▸ Task objective:
Every line with the string "Component" should be copied from the data.

(Data for analysis begins)

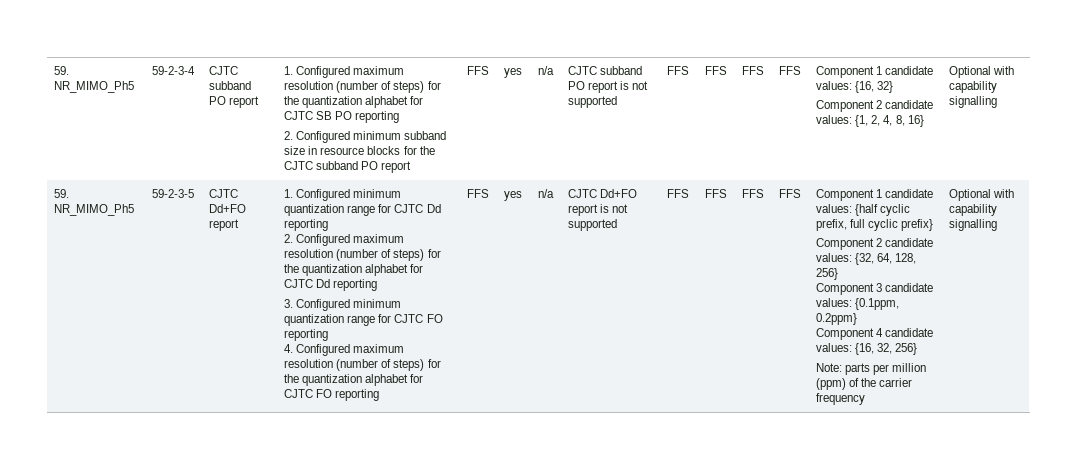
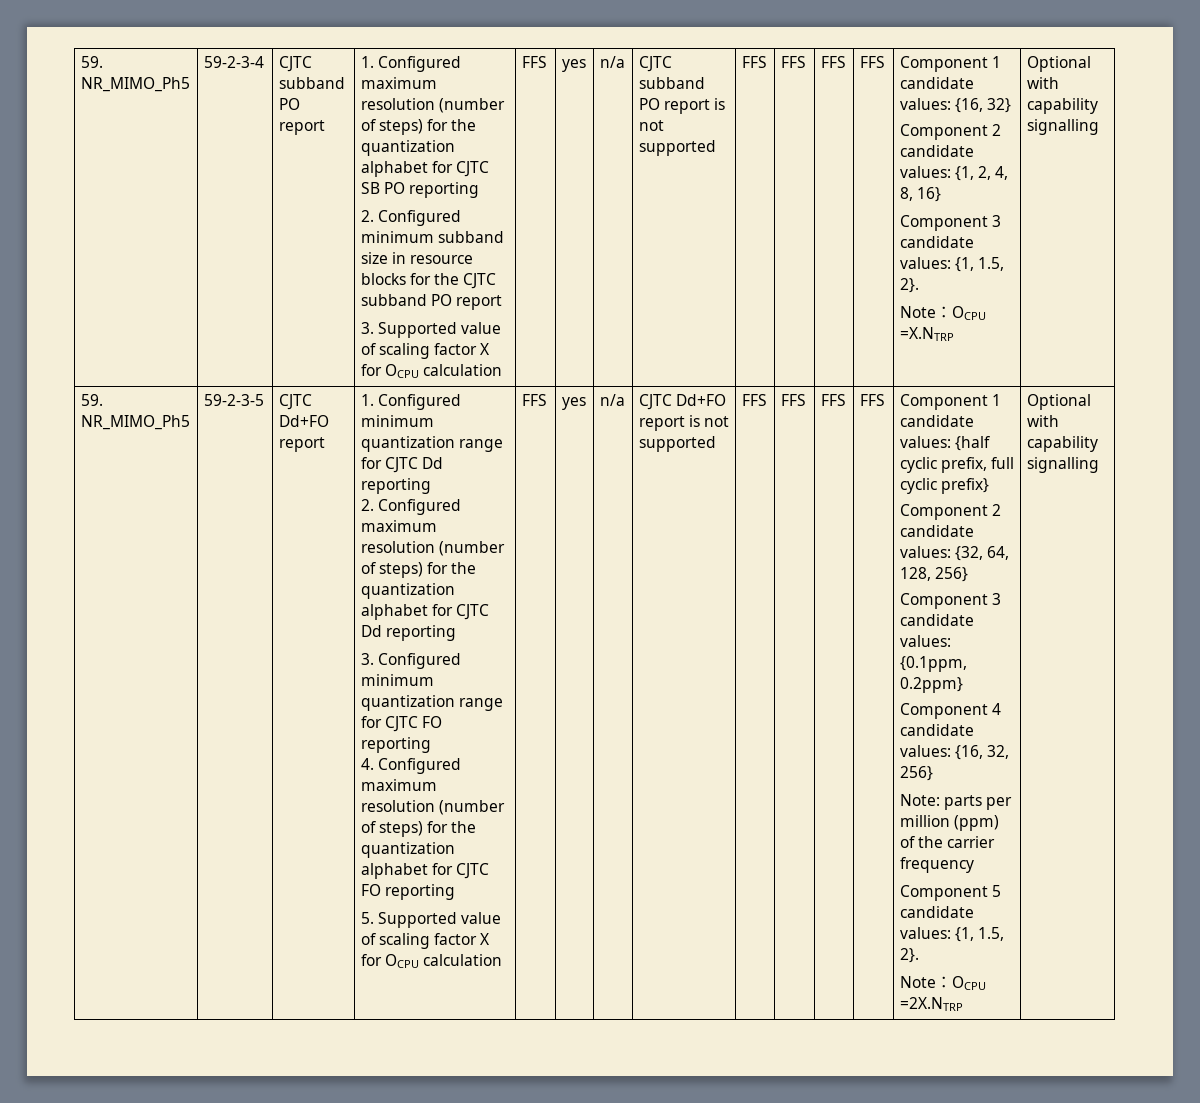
+ 3. Supported value of scaling factor X for OCPU calculation
+ Component 3 candidate values: {1, 1.5, 2}.
+ Note：OCPU =X.NTRP
+ 5. Supported value of scaling factor X for OCPU calculation
+ Component 5 candidate values: {1, 1.5, 2}.
+ Note：OCPU =2X.NTRP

(Data for analysis ends)

▸ Solution to the problem:
+ Component 3 candidate values: {1, 1.5, 2}.
+ Component 5 candidate values: {1, 1.5, 2}.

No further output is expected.